A global problem needs a global solution and the green shoots of a  consensus have been emerging since the 2015 Paris pact, the world’s first treaty on climate change. Now, the US is throwing big bucks at renewable energy, as is Europe; China is building solar capacity and Africa is talking sustainable building materials, etc.

But green is also the colour of a sharp new dividing line, in geopolitics and domestic politics around the world. Consider this:

  • The green consensus forged in the UK, the first country in the world to declare a climate emergency in 2019, is under political threat. Ahead of a tough general election next year for his Conservative Party, Prime Minister Rishi Sunak has declared he’s on the side of motorists and announced the auction of hundreds of new oil and gas drilling licenses in a new push for fossil fuel-based energy security.

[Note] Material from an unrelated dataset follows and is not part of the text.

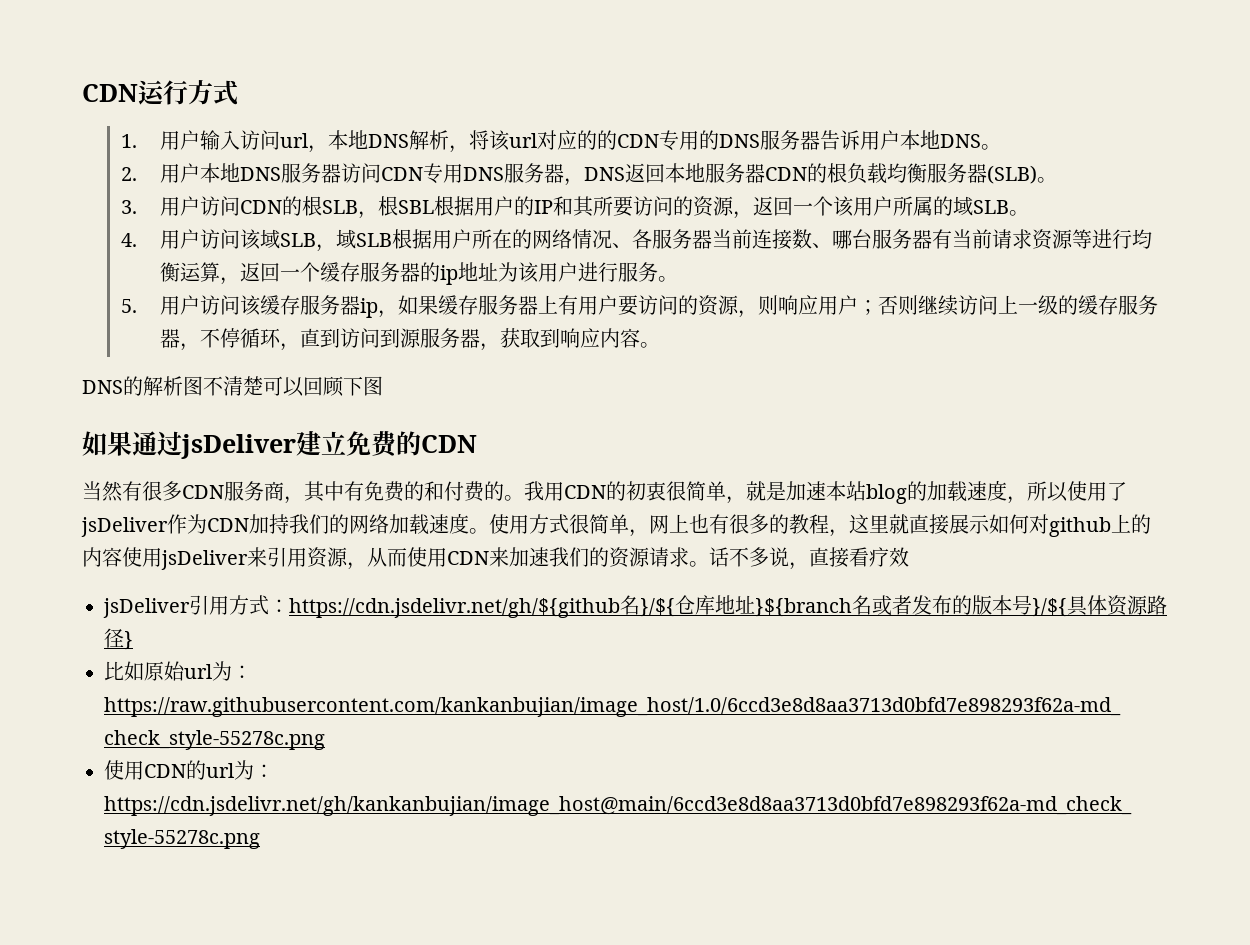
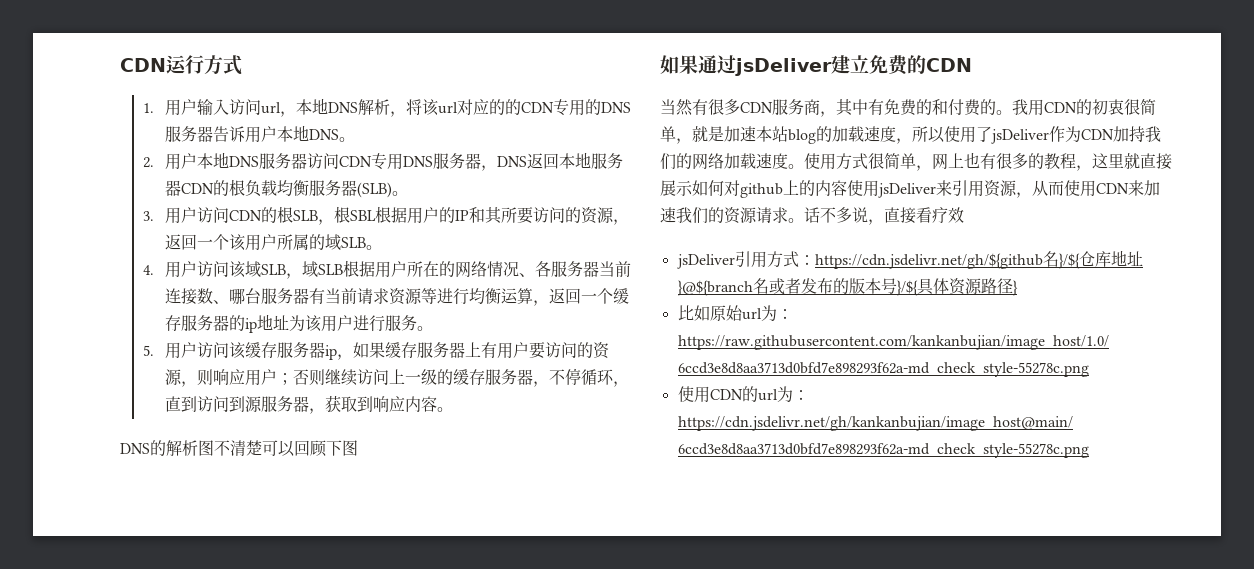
[755,598,852,617] }${branch -> [677,280,753,296] }@${branch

The move to play dirty politics with green policy could backfire. An Ipsos survey says eight in 10 Britons are concerned about climate change.
  • In the US, none of the 11 major Republican Party candidates for president is talking about green initiatives; one of them, biotech billionaire Vivek Ramaswamy, is calling for America to “abandon the climate cult” altogether. However, a Pew Research Center study found that large majorities of Americans want to prioritise climate change policies but not the phasing out of fossil fuels.

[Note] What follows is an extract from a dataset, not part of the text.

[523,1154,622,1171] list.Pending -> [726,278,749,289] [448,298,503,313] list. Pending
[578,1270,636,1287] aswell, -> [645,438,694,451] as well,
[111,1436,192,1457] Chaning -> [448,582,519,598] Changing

  • China reportedly obstructed G20 climate negotiations held late last month in Chennai in India. Beijing is said to have argued the G20 is an economic forum and not the venue for climate change policy. The G20 meetings are meant to prepare the ground for the UN’s COP28 climate summit in the UAE later this year. A 2023 academic paper says the Chinese people want to address climate change.

So, could the Chinese government lead the world in putting the green juggernaut in reverse gear? Could Western politicians deal a fatal blow to the emerging green consensus by making it yet another front in their domestic culture wars? It’s not a given. Cli-fi is now increasingly in line with cli-fact.